El hombre necesita reducir la incertidumbre de su vida y amortiguar el desasosiego de un porvenir imprevisible. La provisión de cobijo y alimentos tranquiliza el instinto de supervivencia. Vivienda y viandas. Ambas comparten el origen de su significado en la palabra latina vivenda: «lo necesario para la vida». En 1985, cuando la vivienda era un bien de uso, el metro cuadrado rondaba los 250 euros. Veinte años después se alcanzaría y superaría los 3.000 euros por metro cuadrado. Desde entonces los precios descienden lentamente, en un intento infructuoso por encontrase con el descenso mayor del poder adquisitivo del comprador. Seguirán bajando, no le queda más remedio, o se mantendrán para no venderse hasta dentro de un lustro.
Y así las cosas, la vivienda necesaria, no es la que existe en el mercado. Una vivienda es el rincón seguro, el abrazo protector de la materia, la cueva. Los modos de formalizar esta necesidad no deberían reducirse a fórmulas establecidas hace décadas. Faltan viviendas asequibles, versátiles, de espacios autogestionables, en metros cúbicos, no en metros cuadrados. La vivienda está disecada, no evoluciona.

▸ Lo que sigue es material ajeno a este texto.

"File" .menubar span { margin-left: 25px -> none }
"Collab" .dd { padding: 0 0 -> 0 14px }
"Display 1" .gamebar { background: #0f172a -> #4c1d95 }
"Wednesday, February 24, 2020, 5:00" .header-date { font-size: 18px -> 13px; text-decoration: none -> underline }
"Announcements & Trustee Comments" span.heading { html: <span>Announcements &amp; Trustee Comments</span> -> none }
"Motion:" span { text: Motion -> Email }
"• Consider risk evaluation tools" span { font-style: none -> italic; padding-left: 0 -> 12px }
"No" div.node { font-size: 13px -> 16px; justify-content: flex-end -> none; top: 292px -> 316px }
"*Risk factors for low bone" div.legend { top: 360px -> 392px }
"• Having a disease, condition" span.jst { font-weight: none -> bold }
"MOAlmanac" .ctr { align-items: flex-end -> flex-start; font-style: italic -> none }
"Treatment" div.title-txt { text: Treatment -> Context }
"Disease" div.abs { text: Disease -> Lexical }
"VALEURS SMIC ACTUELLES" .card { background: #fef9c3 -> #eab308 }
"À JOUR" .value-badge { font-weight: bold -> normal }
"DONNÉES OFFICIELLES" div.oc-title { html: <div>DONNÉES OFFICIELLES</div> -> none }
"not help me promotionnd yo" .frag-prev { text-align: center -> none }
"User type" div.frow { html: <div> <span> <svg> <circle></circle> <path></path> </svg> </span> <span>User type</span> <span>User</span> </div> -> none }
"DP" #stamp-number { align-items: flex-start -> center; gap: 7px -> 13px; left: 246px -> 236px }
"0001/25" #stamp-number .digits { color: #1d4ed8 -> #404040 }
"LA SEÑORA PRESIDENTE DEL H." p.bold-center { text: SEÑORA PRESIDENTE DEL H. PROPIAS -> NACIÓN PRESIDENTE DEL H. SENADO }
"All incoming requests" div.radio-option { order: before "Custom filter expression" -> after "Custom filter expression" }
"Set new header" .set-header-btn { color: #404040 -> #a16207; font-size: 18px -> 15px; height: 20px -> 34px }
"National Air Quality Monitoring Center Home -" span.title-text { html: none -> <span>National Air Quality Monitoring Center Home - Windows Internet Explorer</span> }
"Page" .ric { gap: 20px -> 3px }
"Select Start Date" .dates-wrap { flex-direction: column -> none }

Es fundamental recuperar la investigación y la flexibilidad normativa que lo permita, para escapar de patrones residenciales caducos, basados en un modelo social estático y uniforme, heredado de los años ochenta. La mayoría de las viviendas que se enseñan en las escuelas de arquitectura, «la vivienda entre ciruelos» de SANAA por ejemplo, no podrían hacerse en Málaga; incumpliría la normativa, herramienta de dos filos que impide la evolución natural de los modelos residenciales en su necesaria adaptación a nuevas condiciones de vida. Mientras no se fomente la evolución, seguiremos en el museo de historia, contemplando dinosaurios.